# EXTENDING CACHE REPLACEMENT POLICIES OF GPGPU-Sim (SRRIP, BRRIP, LFU)

Saurav Kumar, Bharat Kalyanaraman, Snehal Patil Department of Electrical and Computer Engineering North Carolina State University, Raleigh, NC, USA

II.

Abstract — Thread level parallelism (TLP) aware policies try to mitigate effect of cache contention in a heterogeneous architecture. This paper describes the motivation, design and results of our implementation of replacement policies in GPGPU-Sim in order to create a baseline for simulating performance in heterogeneous architecture. We implement SRRIP, BRRIP and LFU policies in GPGPU-Sim and noticed that the LFU policy performs similar to LRU since the aging algorithm implemented is quite aggressive. SRRIP and BRRIP perform better for cachefriendly workload but lose out in memory intensive benchmarks. The LFU policy without aging was not able to match LRU in most cases in terms of miss rate; hence aging was introduced in LFU replacement policy.

#### I.

#### INTRODUCTION

Caches are critical shared resources in any processor architecture as they subside the long latencies of memory accesses. Classic cache management policies work fine with single core architecture but attention is needed while implementing them on GPGPU type architecture. Different policies were proposed keeping in mind different factors affecting application throughput. This project aims at implementing one such policy [5] called Re-reference Interval Prediction Policy cache management. LFU is also implemented and studied to compare the relative performances on different benchmarks.
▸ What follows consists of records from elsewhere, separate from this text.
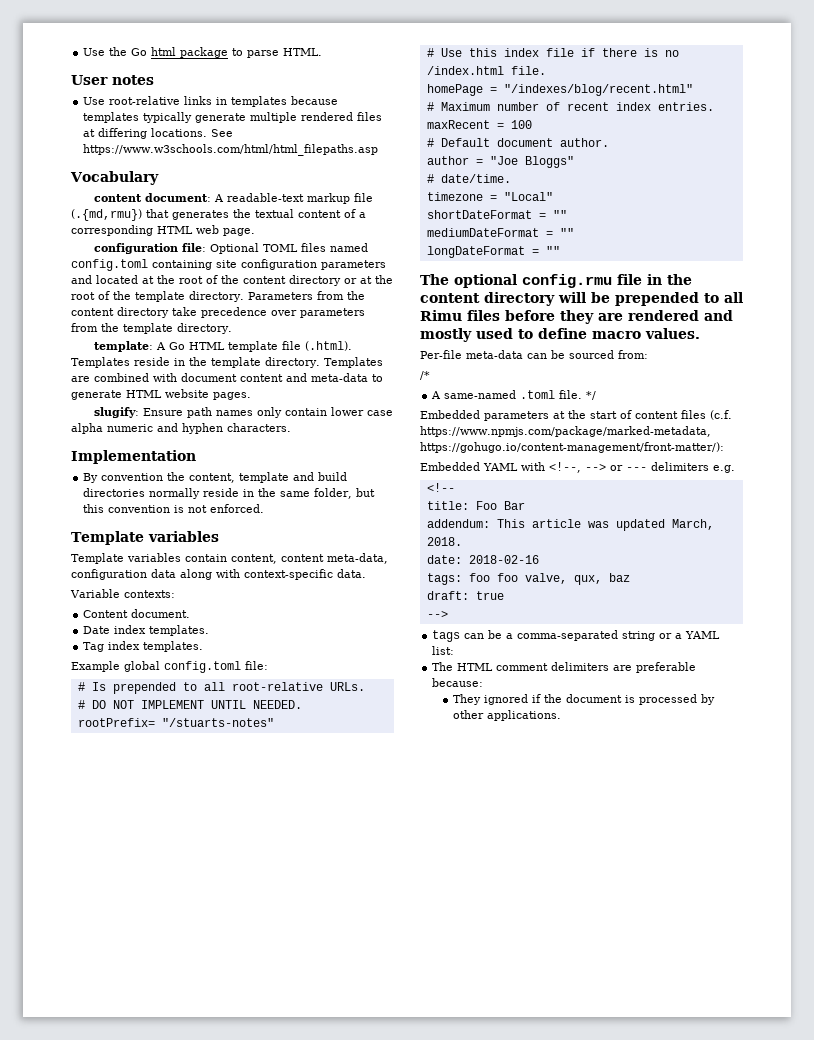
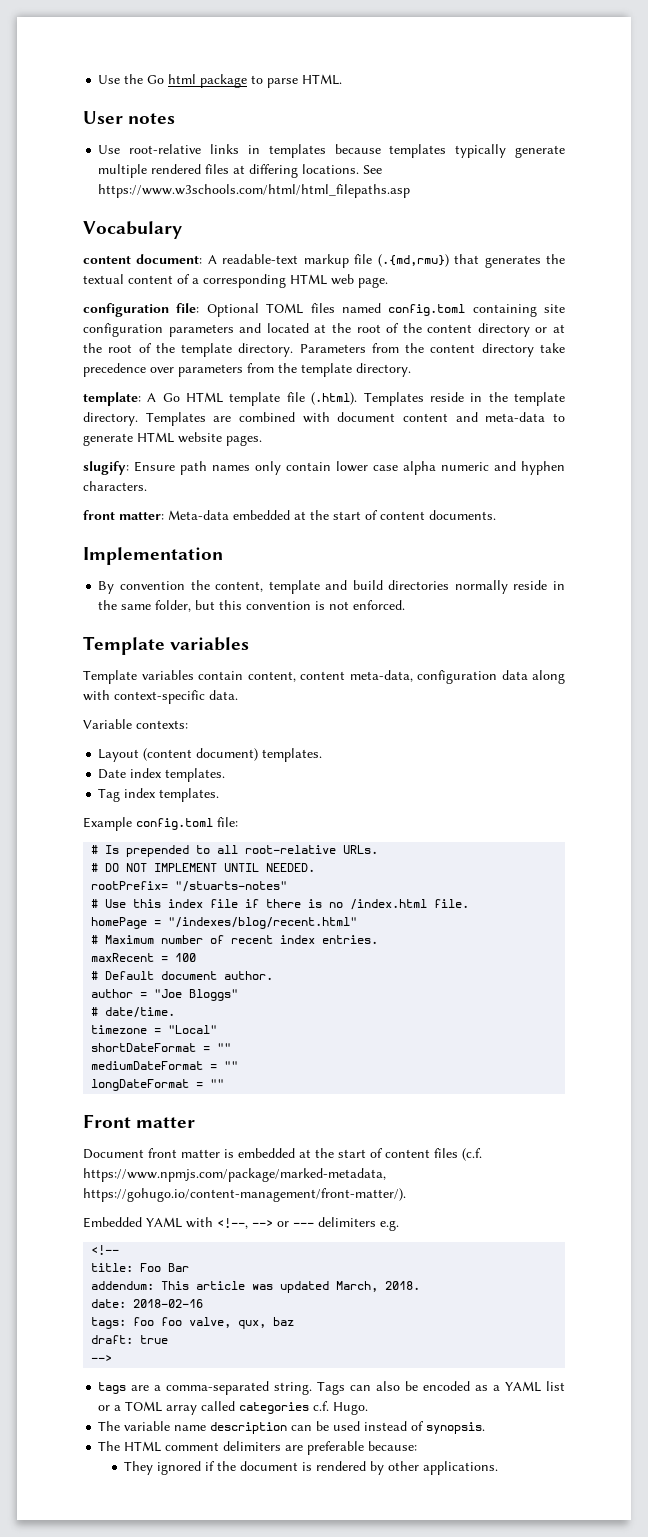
+ front matter: Meta-data embedded at the start of content documents.
- Content document.
+ Layout (content document) templates.
- Example global config.toml file:
+ Example config.toml file:
- The optional config.rmu file in the content directory will be prepended to all Rimu files before they are rendered and mostly used to define macro values.
- Per-file meta-data can be sourced from:
- /*
- A same-named .toml file. */
- Embedded parameters at the start of content files (c.f. https://www.npmjs.com/package/marked-metadata, https://gohugo.io/content-management/front-matter/):
+ Front matter
+ Document front matter is embedded at the start of content files (c.f. https://www.npmjs.com/package/marked-metadata, https://gohugo.io/content-management/front-matter/).
- tags can be a comma-separated string or a YAML list:
+ tags are a comma-separated string. Tags can also be encoded as a YAML list or a TOML array called categories c.f. Hugo.
+ The variable name description can be used instead of synopsis.
- They ignored if the document is processed by other applications.
+ They ignored if the document is rendered by other applications.

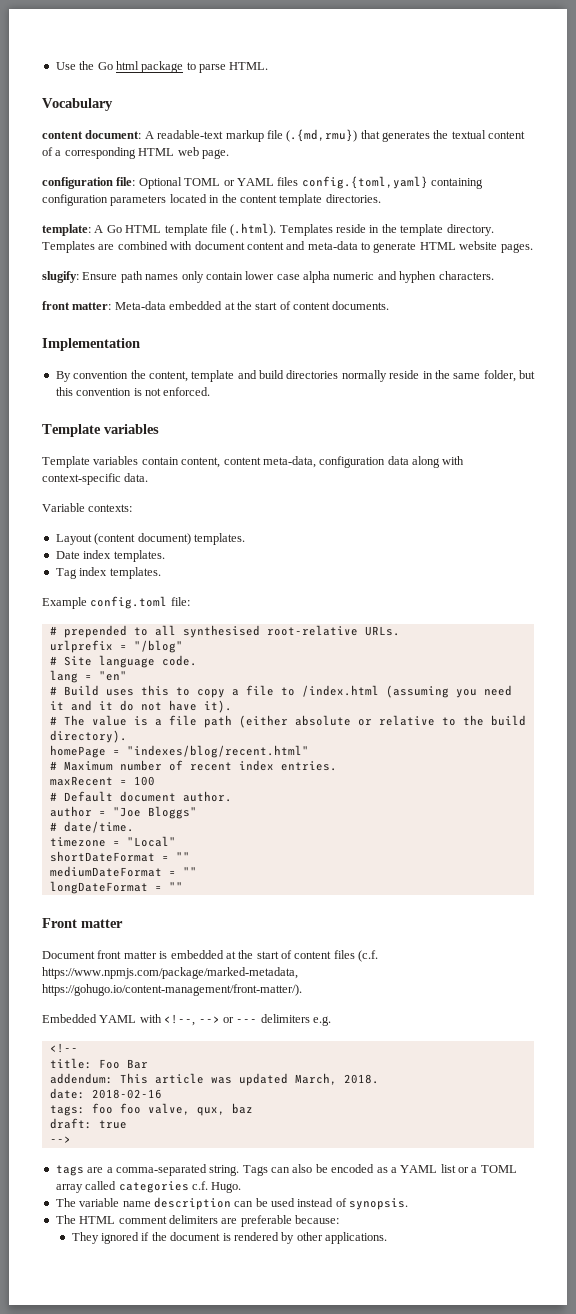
- User notes
- Use root-relative links in templates because templates typically generate multiple rendered files at differing locations. See https://www.w3schools.com/html/html_filepaths.asp
- configuration file: Optional TOML files named config.toml containing site configuration parameters and located at the root of the content directory or at the root of the template directory. Parameters from the content directory take precedence over parameters from the template directory.
+ configuration file: Optional TOML or YAML files config.{toml,yaml} containing configuration parameters located in the content template directories.
- # Is prepended to all root-relative URLs.
+ # prepended to all synthesised root-relative URLs.
- # DO NOT IMPLEMENT UNTIL NEEDED.
- rootPrefix= "/stuarts-notes"
- # Use this index file if there is no /index.html file.
+ urlprefix = "/blog"
+ # Site language code.
+ lang = "en"
+ # Build uses this to copy a file to /index.html (assuming you need it and it do not have it).
+ # The value is a file path (either absolute or relative to the build directory).
- homePage = "/indexes/blog/recent.html"
+ homePage = "indexes/blog/recent.html"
Shared resources in heterogeneous architecture include shared LLC, DRAM controller, front side bus and prefetching hardware. However, in recent processor designs, the prefetchers have been made private and are located at L2 cache and the DRAM controllers are moved on die and are more sophisticated thereby reducing the sharing effects [2]. LLC management thus, is of key importance as it significantly affects performance of the application as well as overall system throughput. GPGPU applications tend to have much higher memory access rates in the order of 300 requests per kilocycles than the existing CPU applications and although the memory latencies are handled by thread level parallelism in GPGPUs, their higher access rate may mar the performance of concurrent CPU applications due to cache pollution [1]. Existing cache management policies when implemented on GPGPUs result in non-temporal data storage leading to degraded cache performance. Promotion based cache management schemes are adopted to alleviate this problem.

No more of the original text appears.